Objective: To describe a possible association between Graves' disease and nephrotic syndrome attributable to minimal change nephropathy and to review the literature related to renal diseases in patients with Graves' disease.
Methods: The clinical, laboratory, and renal biopsy findings in a patient with Graves' disease and minimal change nephropathy are discussed. In addition, the pertinent English-language literature published from 1966 to 2001, determined by means of a MEDLINE search, is reviewed.

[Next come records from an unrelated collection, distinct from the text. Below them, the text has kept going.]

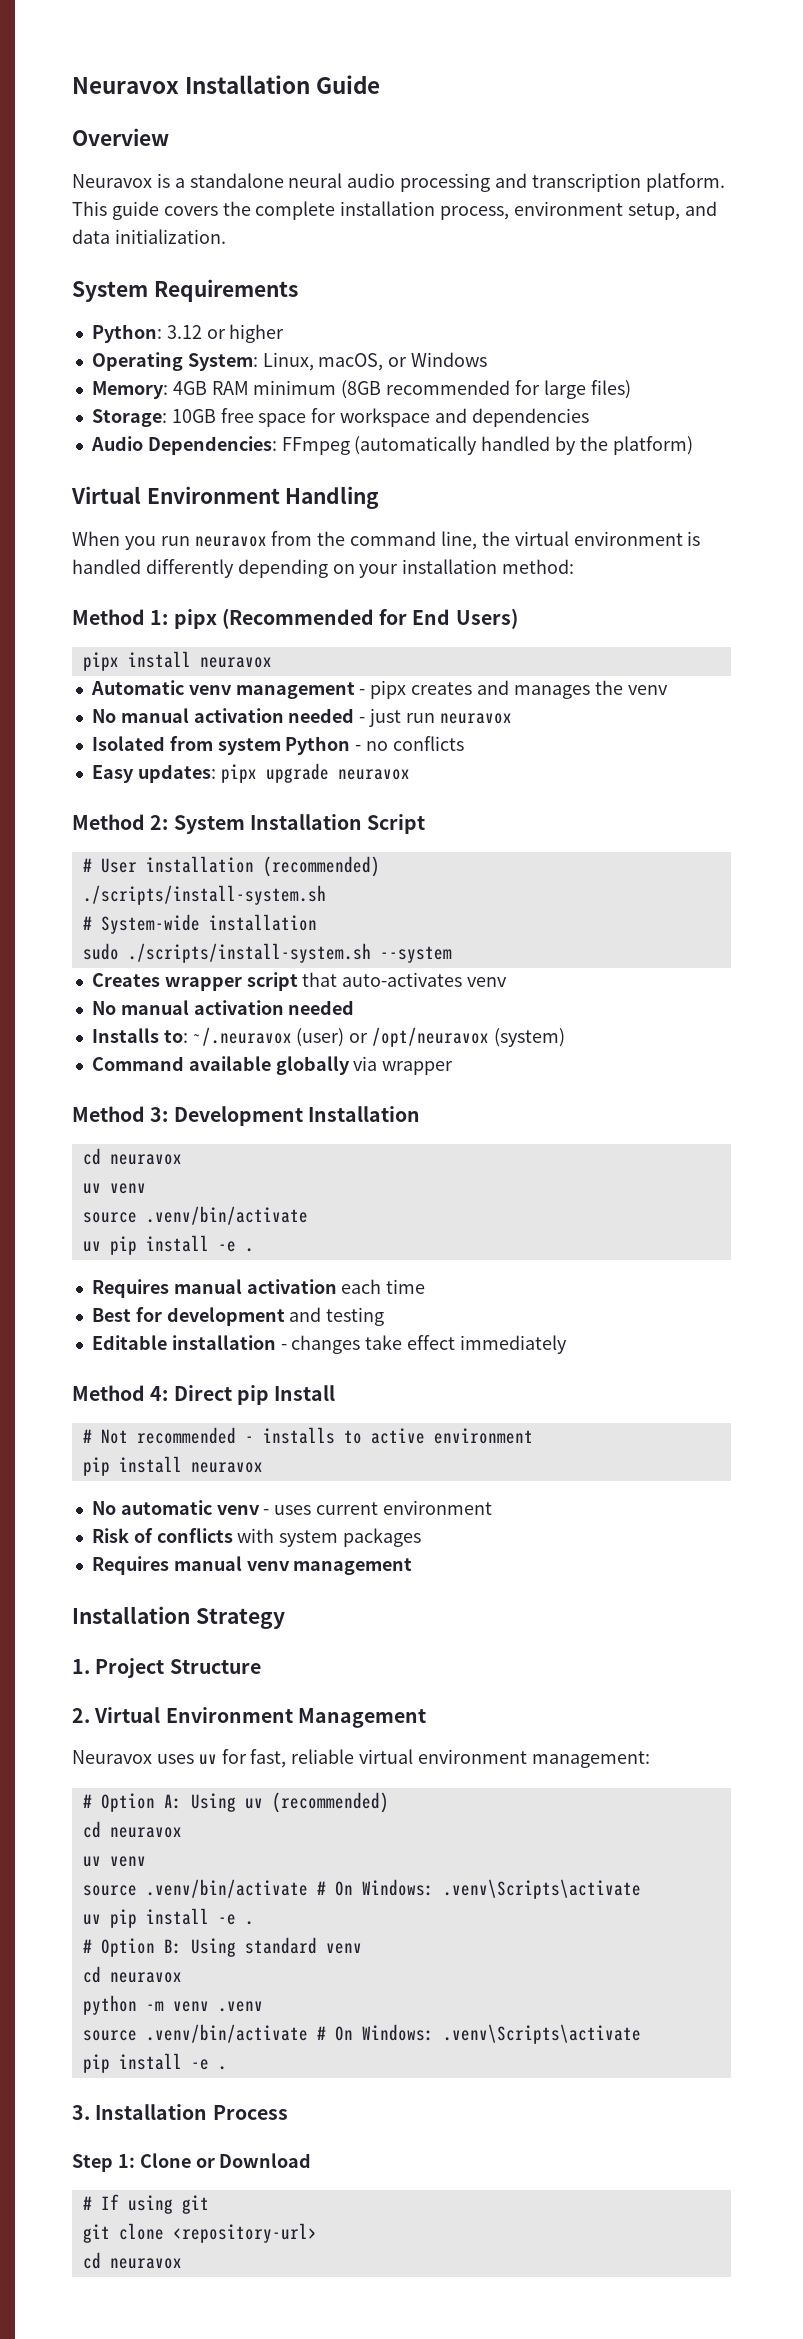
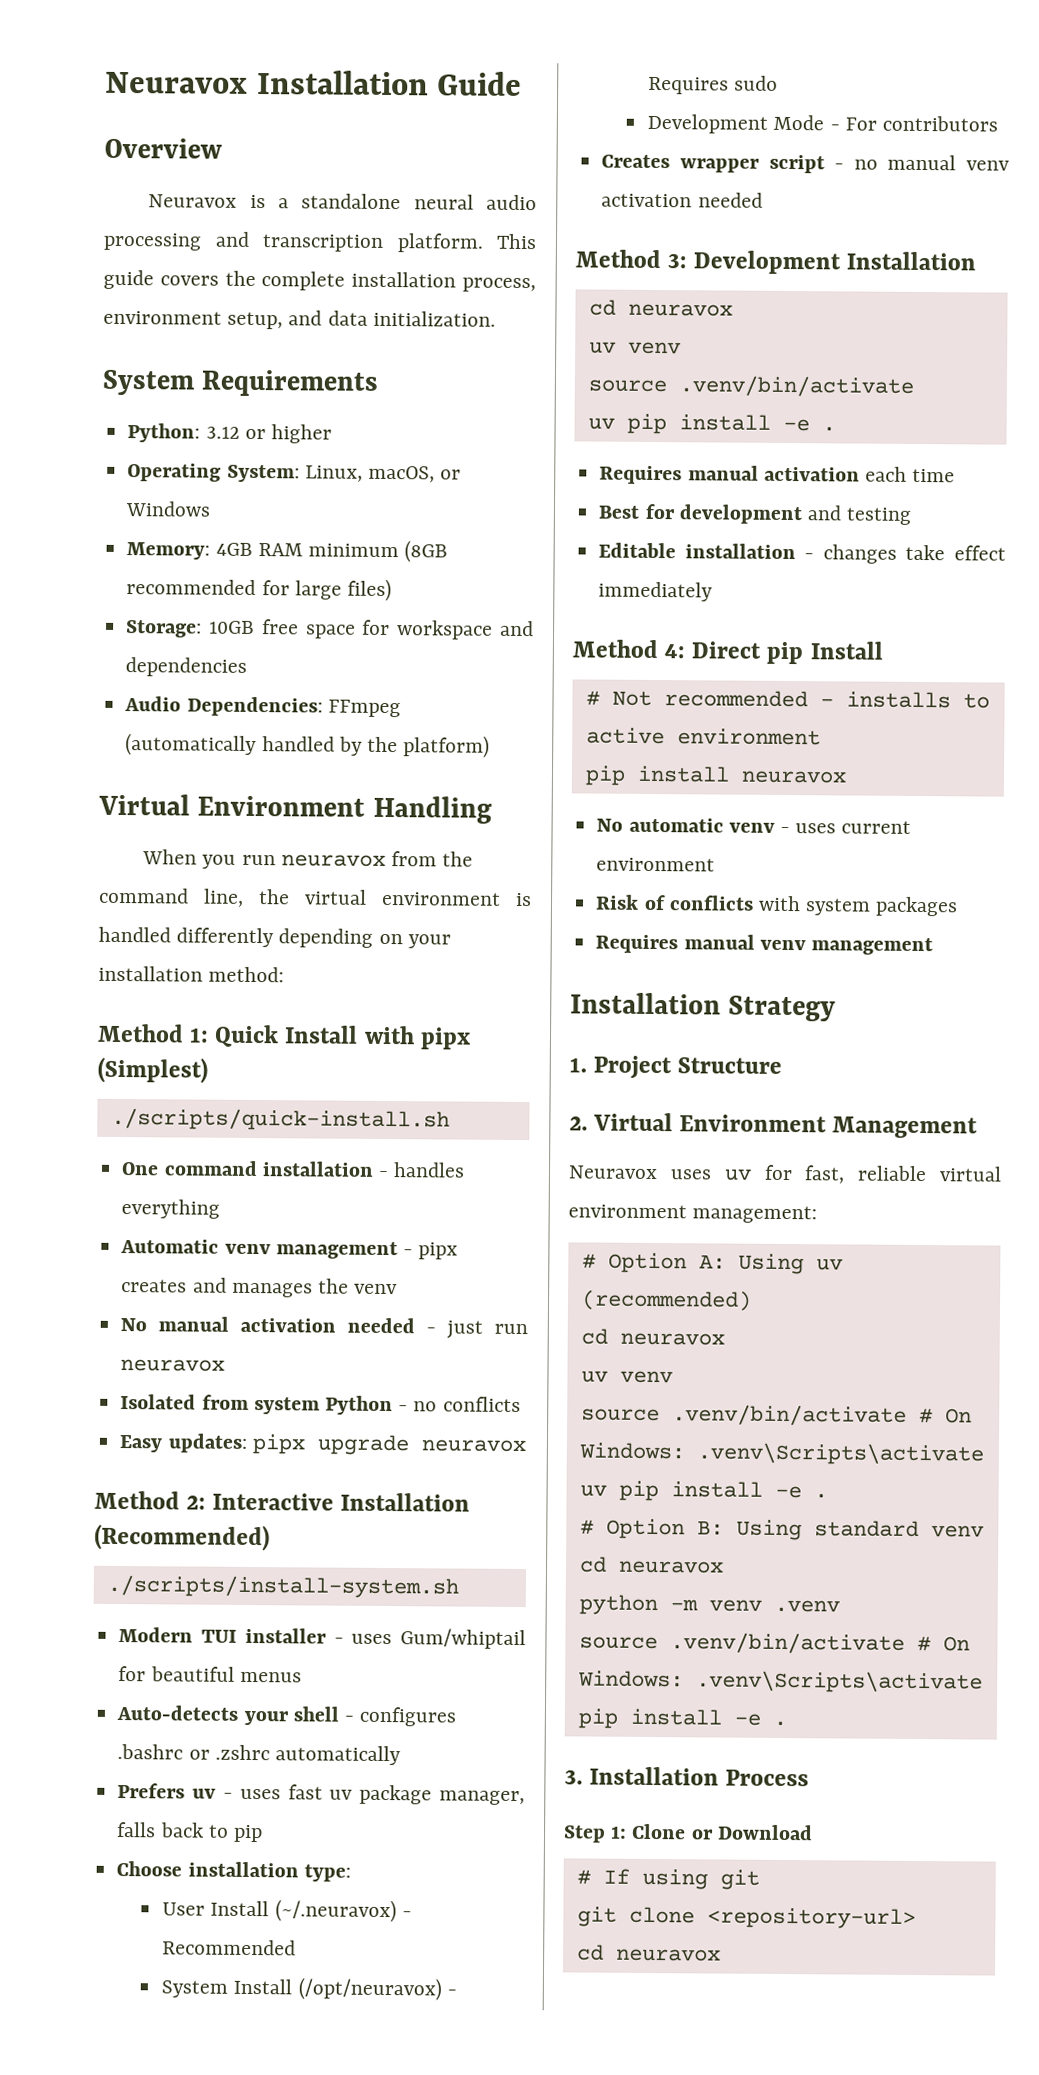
- Method 1: pipx (Recommended for End Users)
- pipx install neuravox
+ Method 1: Quick Install with pipx (Simplest)
+ ./scripts/quick-install.sh
+ One command installation - handles everything
- Method 2: System Installation Script
- # User installation (recommended)
+ Method 2: Interactive Installation (Recommended)
  ./scripts/install-system.sh
- # System-wide installation
- sudo ./scripts/install-system.sh --system
+ Modern TUI installer - uses Gum/whiptail for beautiful menus
+ Auto-detects your shell - configures .bashrc or .zshrc automatically
+ Prefers uv - uses fast uv package manager, falls back to pip
+ Choose installation type:
+ User Install (~/.neuravox) - Recommended
+ System Install (/opt/neuravox) - Requires sudo
+ Development Mode - For contributors
- Creates wrapper script that auto-activates venv
- No manual activation needed
- Installs to: ~/.neuravox (user) or /opt/neuravox (system)
- Command available globally via wrapper
+ Creates wrapper script - no manual venv activation needed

Results: A 29-year-old woman underwent assessment by her primary-care physician because of palpitations, sweating, and a 4.5-kg weight loss. Physical examination revealed a diffuse goiter and tremors of the extremities but no ophthalmologic signs. Laboratory tests confirmed a diagnosis of thyrotoxicosis. Treatment was initiated with propylthiouracil and propranolol. Four weeks later, she presented to the University of Louisville Hospital with increasing swelling of her legs and periorbital puffiness. Examination revealed generalized edema, ascites, and pleural effusion. She continued to have features of thyrotoxicosis. Laboratory tests showed undetectable thyroid-stimulating hormone (<0.03 mIU/mL) and homogeneously increased 123I thyroid uptake and scan. A 24-hour urine collection revealed urinary protein excretion of 6.75 g. Antinuclear antibodies, serum complement levels, hepatitis, and human immunodeficiency virus (HIV) screen were normal. A kidney biopsy specimen revealed features consistent with minimal change disease on light, immunofluorescence, and electron microscopy. The patient had an excellent clinical and laboratory response to treatment with radioactive iodine and corticosteroids, and she was asymptomatic at 6-month follow-up.
Conclusion: To the best of our knowledge, this is the first report of the concomitant occurrence of Graves' disease and minimal change disease in the absence of any other immunologic disorder known to be associated with minimal change nephropathy.